INSTRUCTIONS FOR THE TASK – What you return must match the records below character for character, except that no picture appears.

[[ PROVIDED RECORDS, beginning ]]

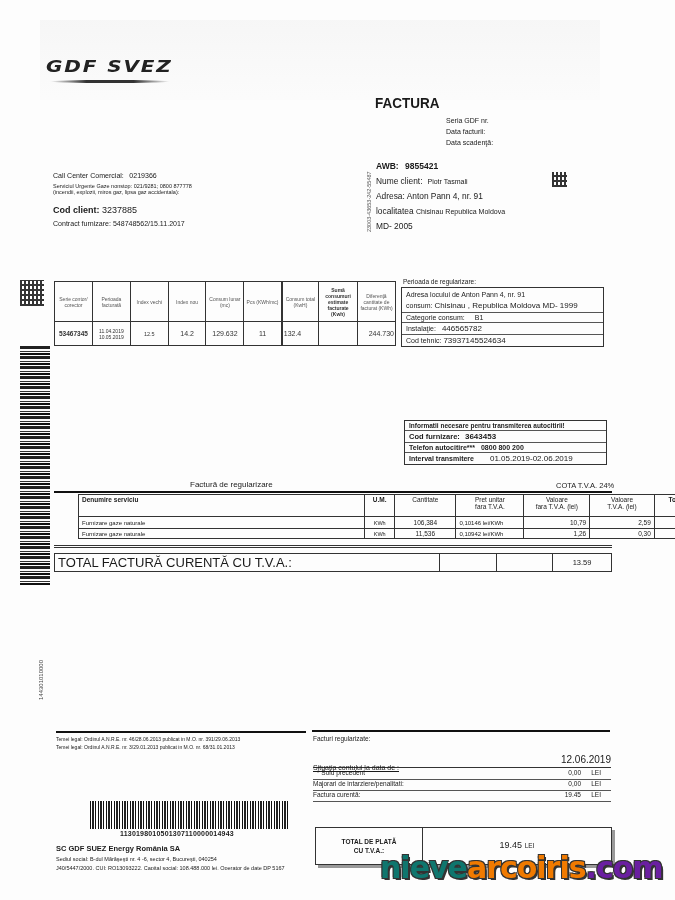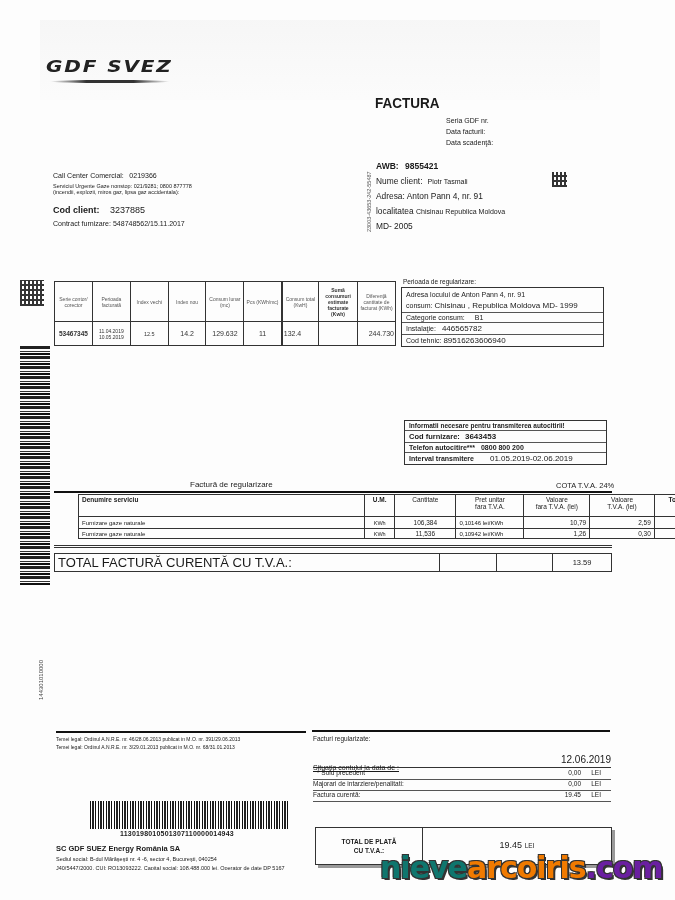"3237885" span { margin-left: 8px -> 0 }
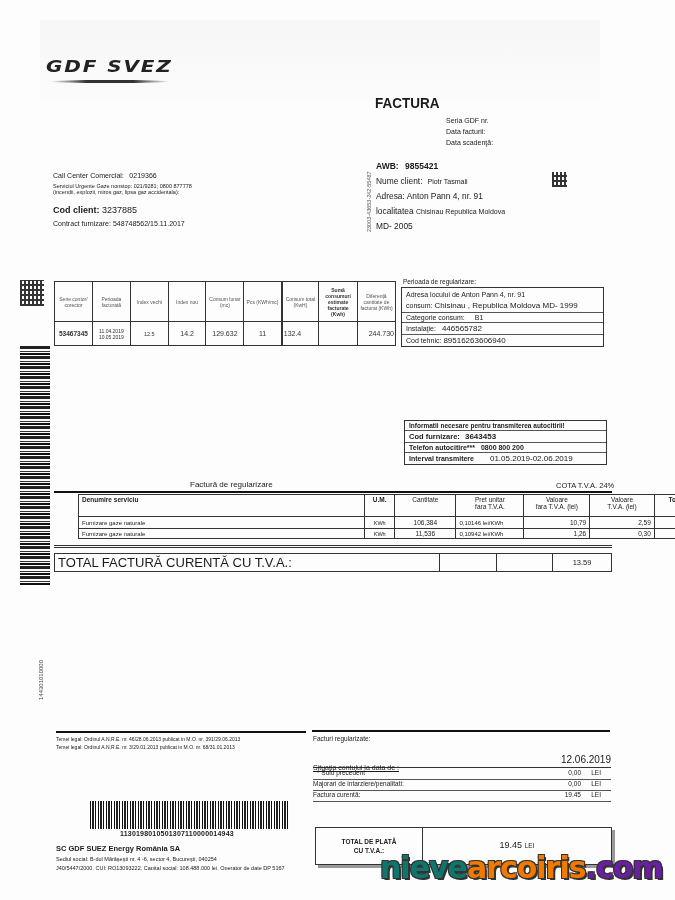"89516263606940" span { text: 89516263606940 -> 73937145524634 }
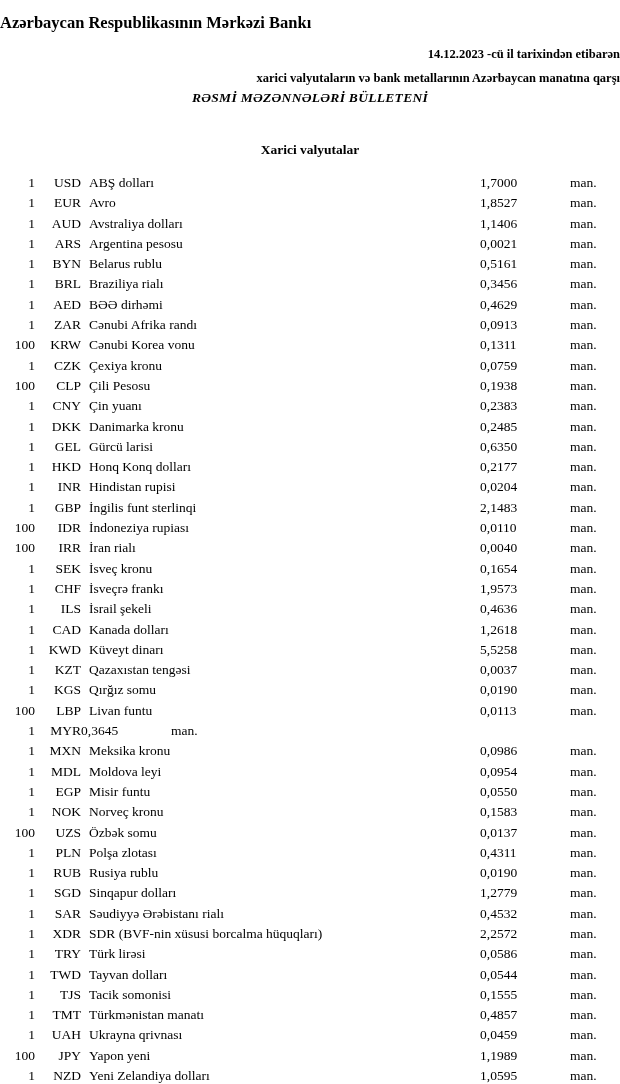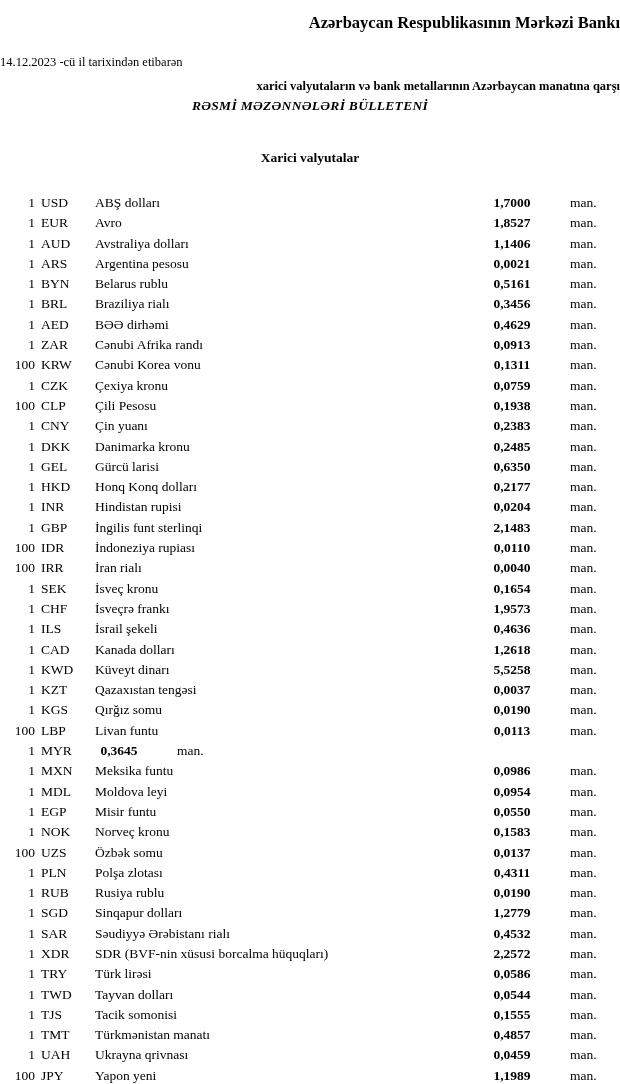"Azərbaycan Respublikasının Mərkəzi Bankı" .title { text-align: right -> left }
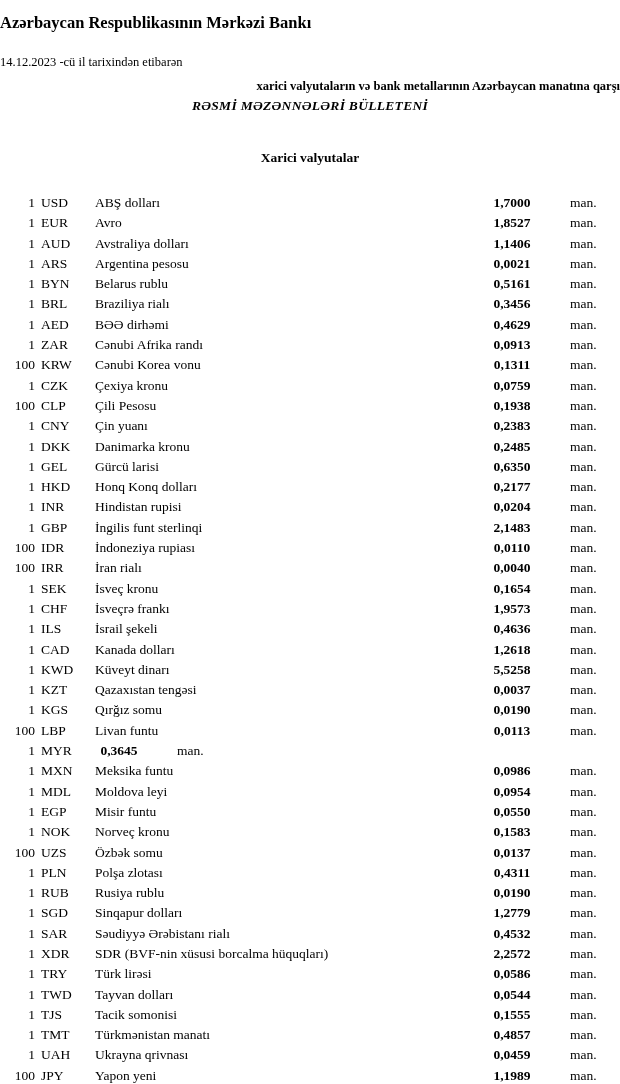"14.12.2023 -cü il tarixindən etibarən" .date-line { font-weight: normal -> bold; margin-top: 22px -> 14px; text-align: left -> right }
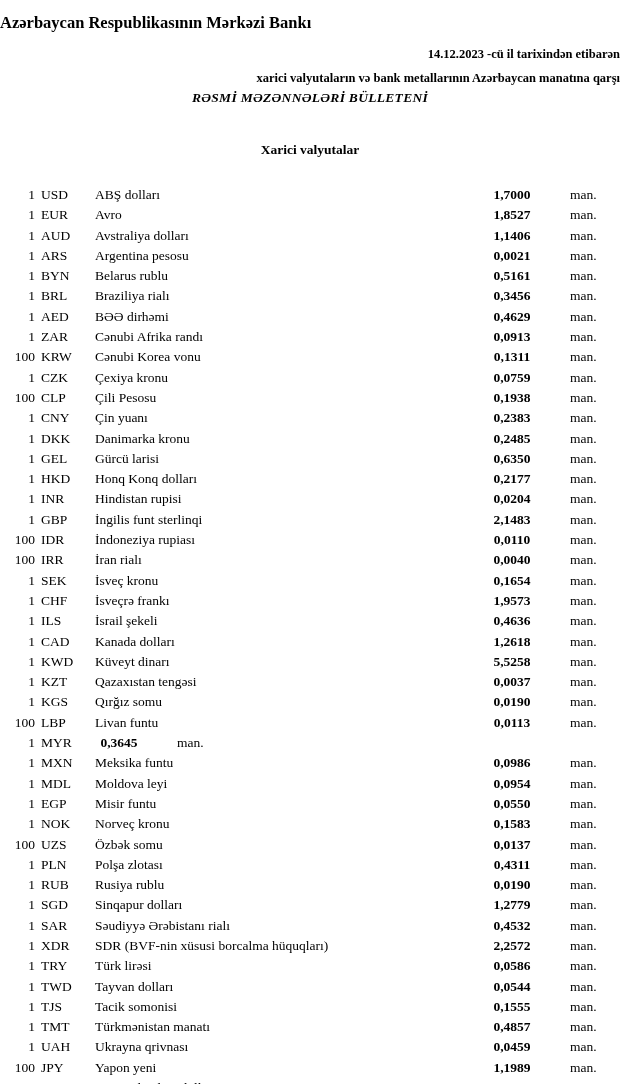"USD" .code { margin-left: 6px -> none; text-align: left -> right }
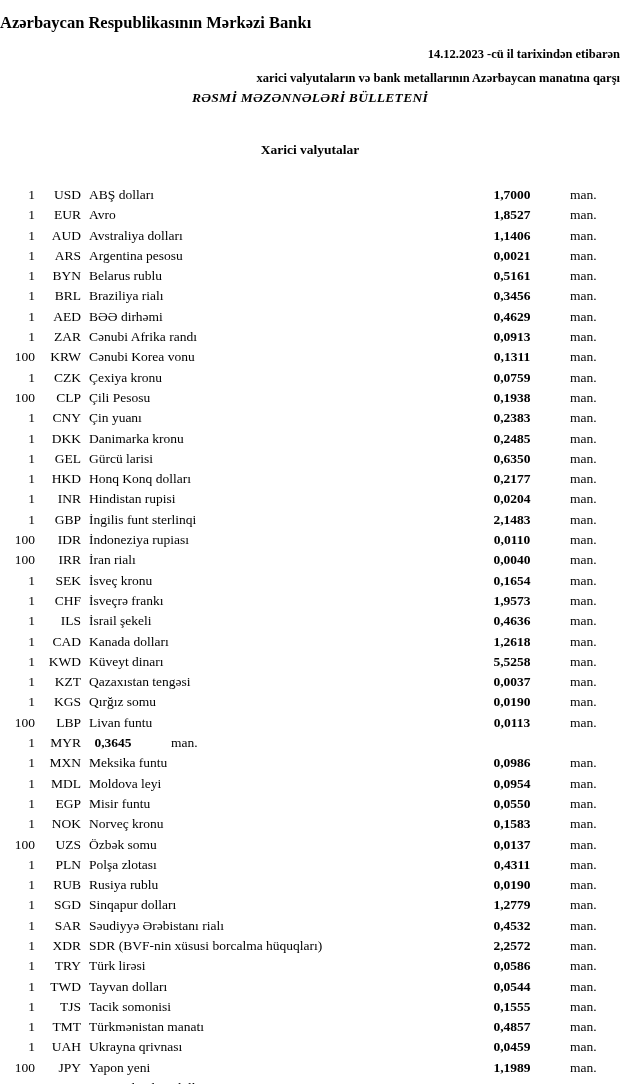"1,7000" .rate { font-weight: bold -> normal; margin-top: 12px -> none; text-align: center -> left }
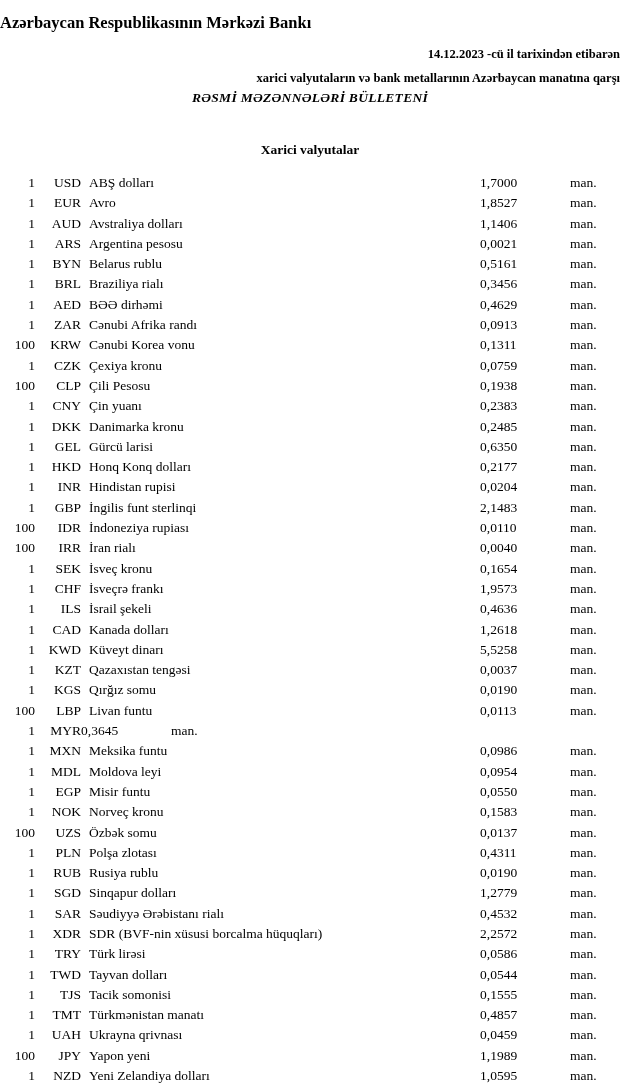"Meksika funtu" span.name { text: funtu -> kronu }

[[ PROVIDED RECORDS, end ]]

RESULT FOR THIS EXERCISE –
"3237885" span { margin-left: 8px -> 0 }
"89516263606940" span { text: 89516263606940 -> 73937145524634 }
"Azərbaycan Respublikasının Mərkəzi Bankı" .title { text-align: right -> left }
"14.12.2023 -cü il tarixindən etibarən" .date-line { font-weight: normal -> bold; margin-top: 22px -> 14px; text-align: left -> right }
"USD" .code { margin-left: 6px -> none; text-align: left -> right }
"1,7000" .rate { font-weight: bold -> normal; margin-top: 12px -> none; text-align: center -> left }
"Meksika funtu" span.name { text: funtu -> kronu }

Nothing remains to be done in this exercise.